*** Opening of THE DATA ***

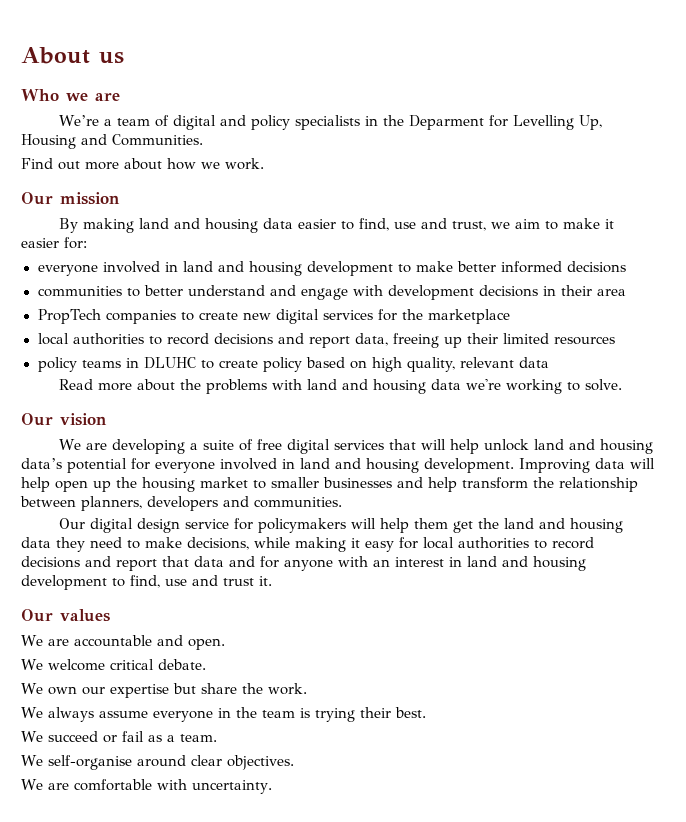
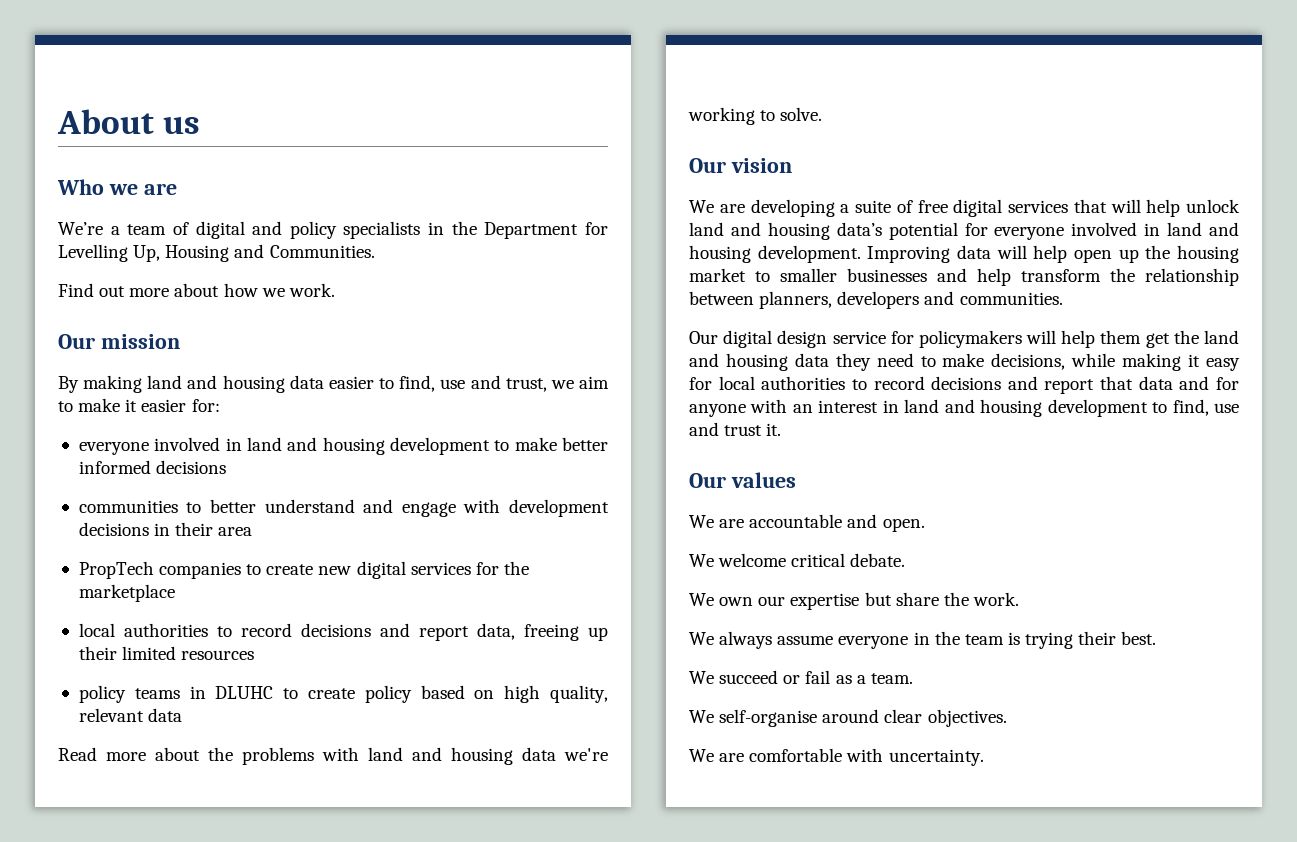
[409,115,485,130] Deparment -> [484,222,579,239] Department

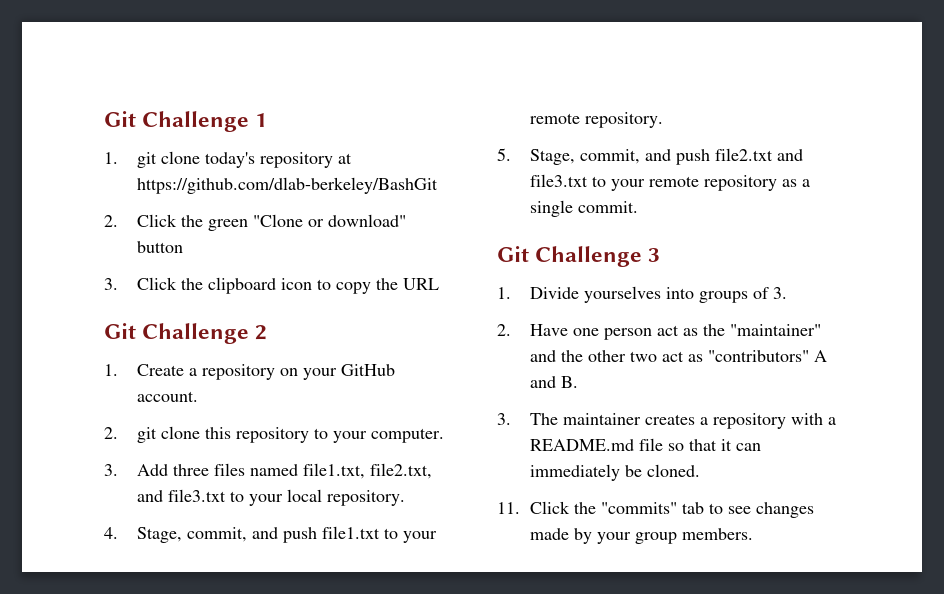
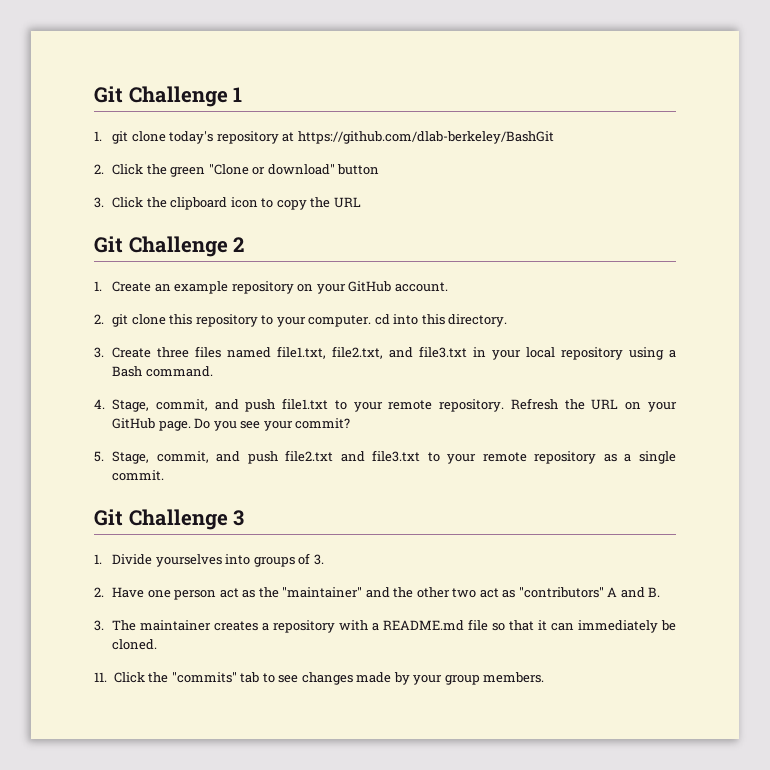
[189,368,198,376] a -> [154,281,229,294] an example
[104,464,169,476] // 3. Add -> [374,314,508,327] [94,347,152,358] cd into this directory. // 3. Create
[230,491,245,502] to -> [473,347,487,357] in
[327,490,406,506] repository. -> [561,347,676,360] [112,366,213,377] repository using a Bash command.
(664, 120) none -> [510,398,677,412] [112,418,351,431] Refresh the URL on your GitHub page. Do you see your commit?

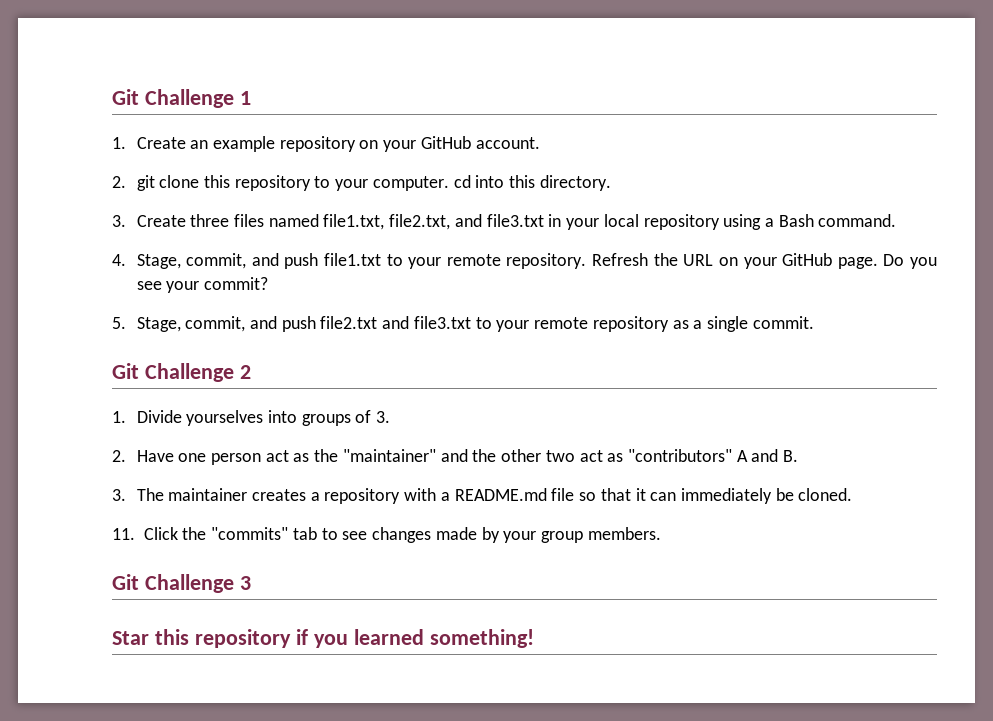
[94,131,554,144] [94,164,380,177] [94,197,361,210] [94,236,245,257] // 1. git clone today's repository at https://github.com/dlab-berkeley/BashGit // 2. Click the green "Clone or download" button // 3. Click the clipboard icon to copy the URL // Git Challenge 2 -> (251, 98) none
[233,510,245,526] 3 -> [239,365,251,379] 2
(545, 677) none -> [112,574,251,593] [112,629,534,648] // Git Challenge 3 // Star this repository if you learned something!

*** Close of THE DATA ***

YOUR GOAL » Each record above is to be returned unchanged, while any picture it holds stays out.

YOUR RESPONSE »
[409,115,485,130] Deparment -> [484,222,579,239] Department

[189,368,198,376] a -> [154,281,229,294] an example
[104,464,169,476] // 3. Add -> [374,314,508,327] [94,347,152,358] cd into this directory. // 3. Create
[230,491,245,502] to -> [473,347,487,357] in
[327,490,406,506] repository. -> [561,347,676,360] [112,366,213,377] repository using a Bash command.
(664, 120) none -> [510,398,677,412] [112,418,351,431] Refresh the URL on your GitHub page. Do you see your commit?

[94,131,554,144] [94,164,380,177] [94,197,361,210] [94,236,245,257] // 1. git clone today's repository at https://github.com/dlab-berkeley/BashGit // 2. Click the green "Clone or download" button // 3. Click the clipboard icon to copy the URL // Git Challenge 2 -> (251, 98) none
[233,510,245,526] 3 -> [239,365,251,379] 2
(545, 677) none -> [112,574,251,593] [112,629,534,648] // Git Challenge 3 // Star this repository if you learned something!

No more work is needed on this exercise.